* REQUIRED WORK *
Search the data for the word "Dropを思い出し利用してみました" and copy each line that has it.

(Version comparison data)

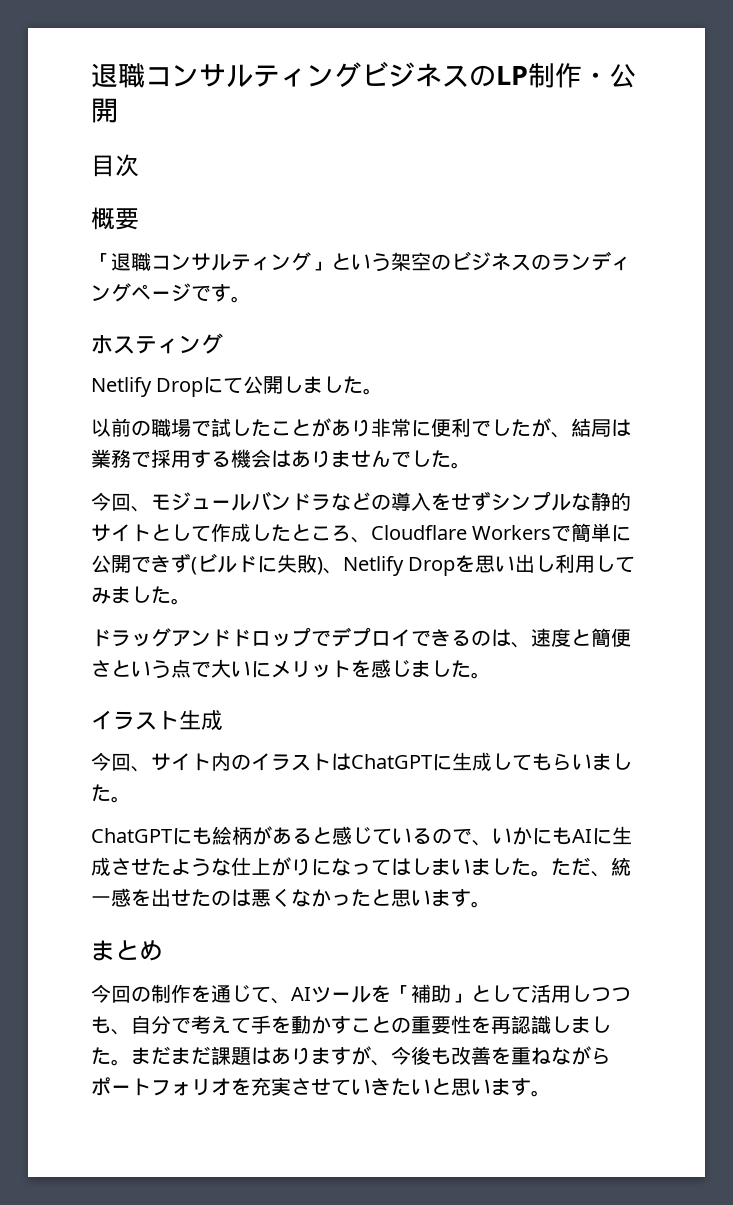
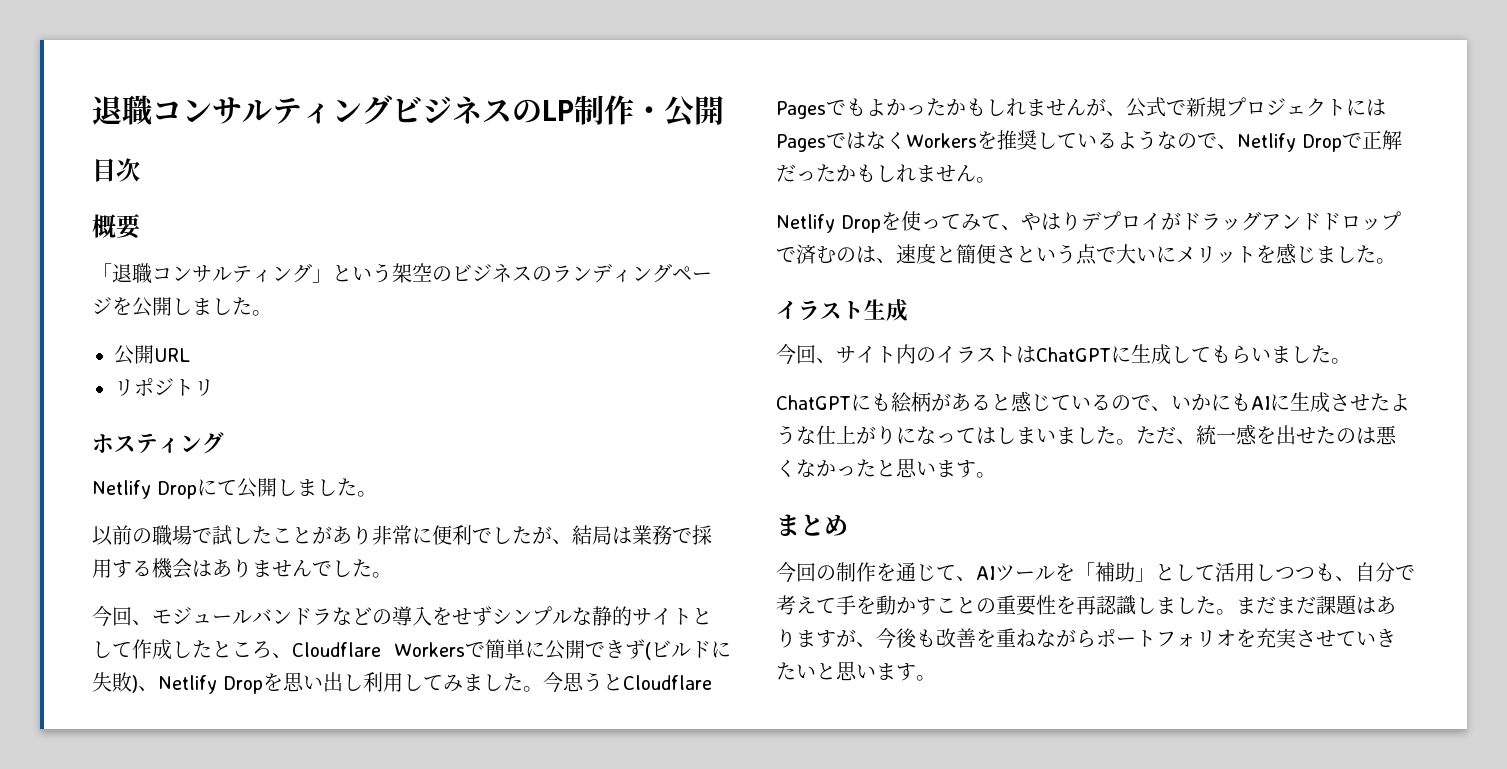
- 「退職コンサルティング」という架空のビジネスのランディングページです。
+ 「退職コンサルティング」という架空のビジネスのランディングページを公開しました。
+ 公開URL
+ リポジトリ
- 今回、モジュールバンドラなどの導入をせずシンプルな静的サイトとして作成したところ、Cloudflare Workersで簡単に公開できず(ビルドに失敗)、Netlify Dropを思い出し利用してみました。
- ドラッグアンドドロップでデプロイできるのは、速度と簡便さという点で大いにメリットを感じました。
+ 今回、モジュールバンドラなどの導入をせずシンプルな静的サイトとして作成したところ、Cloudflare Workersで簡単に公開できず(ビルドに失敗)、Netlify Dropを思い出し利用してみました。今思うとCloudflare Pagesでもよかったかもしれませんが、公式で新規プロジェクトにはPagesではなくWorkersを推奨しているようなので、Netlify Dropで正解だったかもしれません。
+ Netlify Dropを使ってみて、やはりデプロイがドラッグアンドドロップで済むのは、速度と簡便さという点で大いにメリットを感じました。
--
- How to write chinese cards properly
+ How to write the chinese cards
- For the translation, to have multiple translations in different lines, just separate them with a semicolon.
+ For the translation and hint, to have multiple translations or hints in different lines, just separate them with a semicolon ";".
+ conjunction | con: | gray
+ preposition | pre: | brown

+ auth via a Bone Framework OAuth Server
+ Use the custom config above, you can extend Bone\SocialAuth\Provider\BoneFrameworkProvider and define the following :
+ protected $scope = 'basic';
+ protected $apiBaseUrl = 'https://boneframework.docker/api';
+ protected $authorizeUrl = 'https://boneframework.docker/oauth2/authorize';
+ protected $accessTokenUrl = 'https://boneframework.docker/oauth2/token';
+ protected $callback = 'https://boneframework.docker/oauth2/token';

* RESULT *
- 今回、モジュールバンドラなどの導入をせずシンプルな静的サイトとして作成したところ、Cloudflare Workersで簡単に公開できず(ビルドに失敗)、Netlify Dropを思い出し利用してみました。
+ 今回、モジュールバンドラなどの導入をせずシンプルな静的サイトとして作成したところ、Cloudflare Workersで簡単に公開できず(ビルドに失敗)、Netlify Dropを思い出し利用してみました。今思うとCloudflare Pagesでもよかったかもしれませんが、公式で新規プロジェクトにはPagesではなくWorkersを推奨しているようなので、Netlify Dropで正解だったかもしれません。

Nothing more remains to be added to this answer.